Willye had warranted such an occasion because of her athletic achievements — she has been one of this country’s premier competitors in track and field for 20 years. She first won notice in 1956 when, as a 16-year-old, she surprised the experts by winning a silver medal in the long jump at the Melbourne Olympics. Her mark of 19 feet, 11 3/4 inches was bettered only by Elzbieta Krezsinska of Poland. This would be her best Olympic showing, but she made every Olympic team for the next 16 years, finishing twelfth at Rome, twelfth at Tokyo, eleventh at Mexico City. At Munich she was eliminated in the qualifying round. 

In 1964 she won a silver medal at the Tokyo Games as a member of the 400-meter relay team. In that same year she broke Wilma Rudolph’s indoor 60-yard-dash record of 6.8 seconds with a 6.7. It was not until she was 28 that she gave up sprinting. She won four medals in the 1959, 1963 and 1967 Pan-American Games, and has 17 national indoor and outdoor track titles to her credit. Her 17th and last U.S. title came in 1972 when she won the long jump with a leap of 20 feet, 6 1/4 inches. 

Willye’s fame lies less with any single achievement, record or medal than it does with the longevity of her career. The mere fact of having competed all those years is overwhelming. Willye says of herself, “I am the grand old lady of track.” On April 30, 1971, a story in the New York Times suggested that “women’s track and field began with Willye B. White.” 

She traveled around the world twice and has competed in scores of foreign countries. She has been better remembered as a goodwill ambassador to these countries than as a victorious athlete. In the People’s Republic of China she was a favorite of both its athletes and citizens, and in Moscow she taught the male Russian athletes how to rock’n’roll. She has dated an Italian nobleman, whom she almost The Indoor National, Oakland, married, and American movie actors like Bernie Casey, who was once a professional football star. Among her good friends were some of the Israeli Olympians murdered in Munich. In 1966 she was cited for “fair play” by UNESCO and, along with other athletes, received her award in Paris amid much pomp and circumstance. The ceremony took place at UNESCO headquarters. A UNESCO official said, “Her poise and charm made her the star of the ceremony.” She has been elected to the Black Hall of Fame in Las Vegas and served on the President’s Commission on Olympic Sports. 

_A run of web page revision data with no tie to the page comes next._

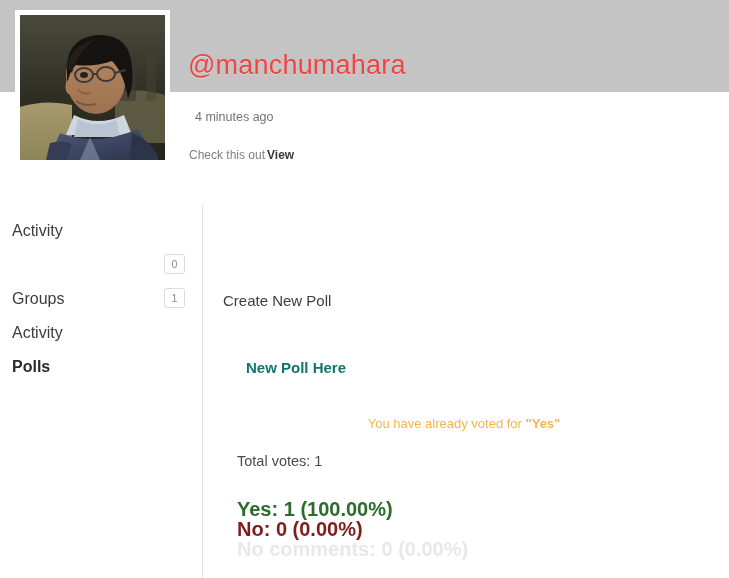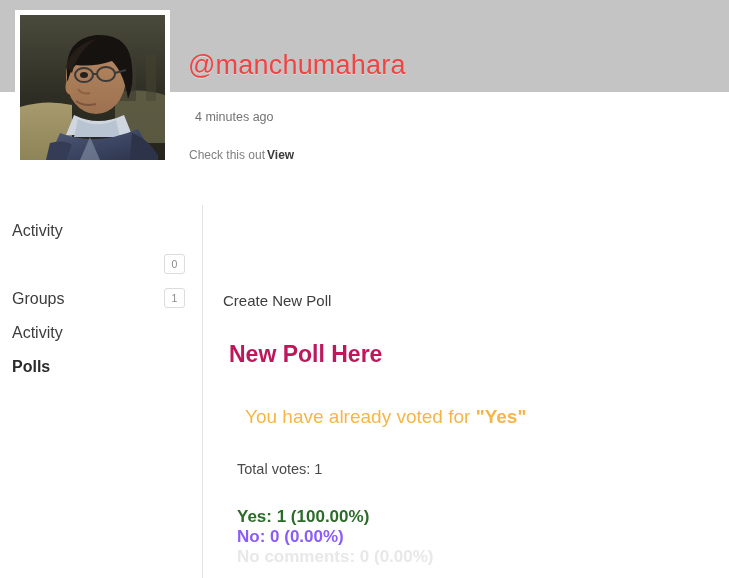"New Poll Here" .poll-title { color: #be185d -> #0f766e; font-size: 23px -> 15px; margin: 0 -> 17px }
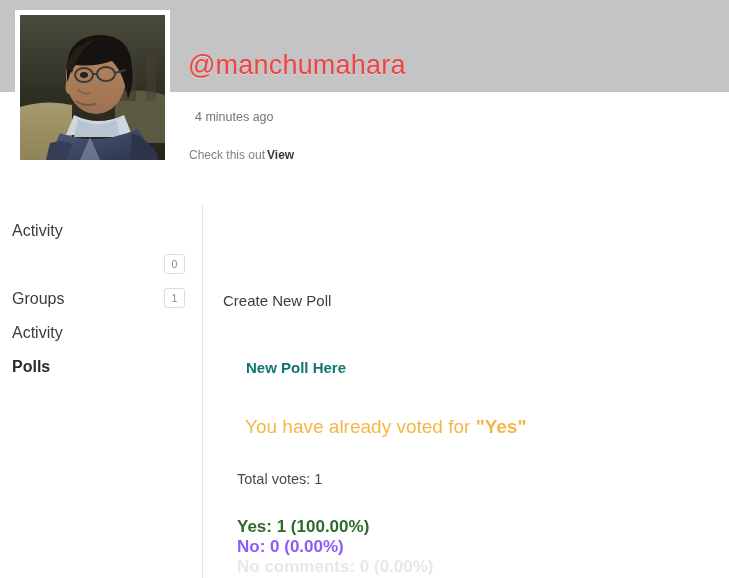"You have already voted for" .poll-voted-note { font-size: 19px -> 13px; margin: 16px -> 4px; text-align: none -> center }
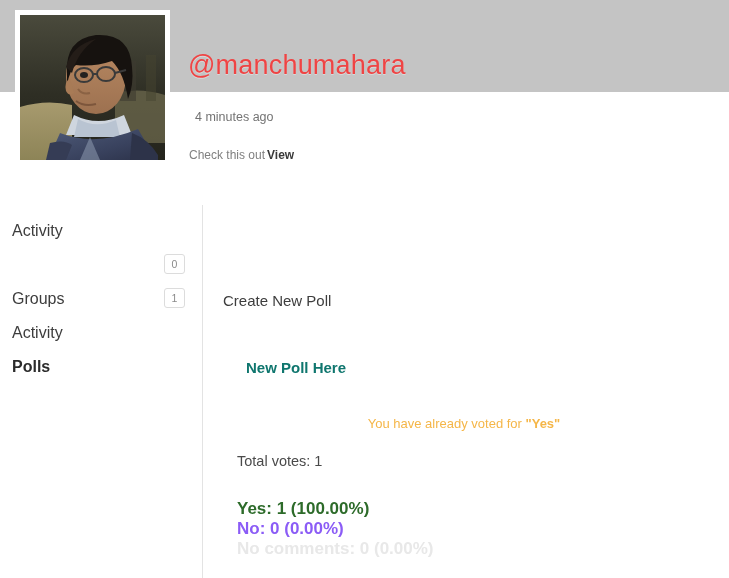"Yes: 1 (100.00%)" .poll-results li { font-size: 17px -> 20px }
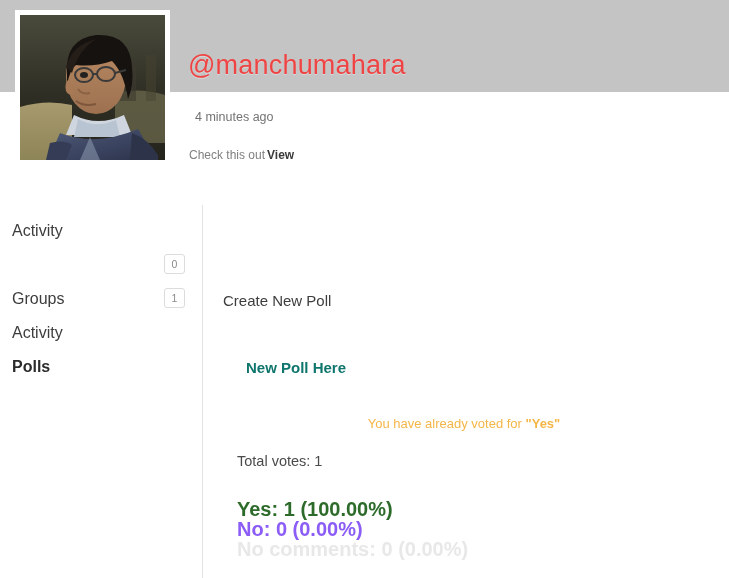"No: 0 (0.00%)" .res-no { color: #8b5cf6 -> #7f1d1d }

For the last 19 years, Willye White has lived in an apartment on the South Side of Chicago instead of Greenwood. She holds a position as a health center administrator with the city and trains less often now. At age 39, she leads the cosmopolitan yet subdued life of an attractive, independent bachelor woman. She says, “I can go anywhere, talk about anything. My whole personality has been affected by my travels. My travels have broadened me. When you’re confined to one area you think the whole world is the same.”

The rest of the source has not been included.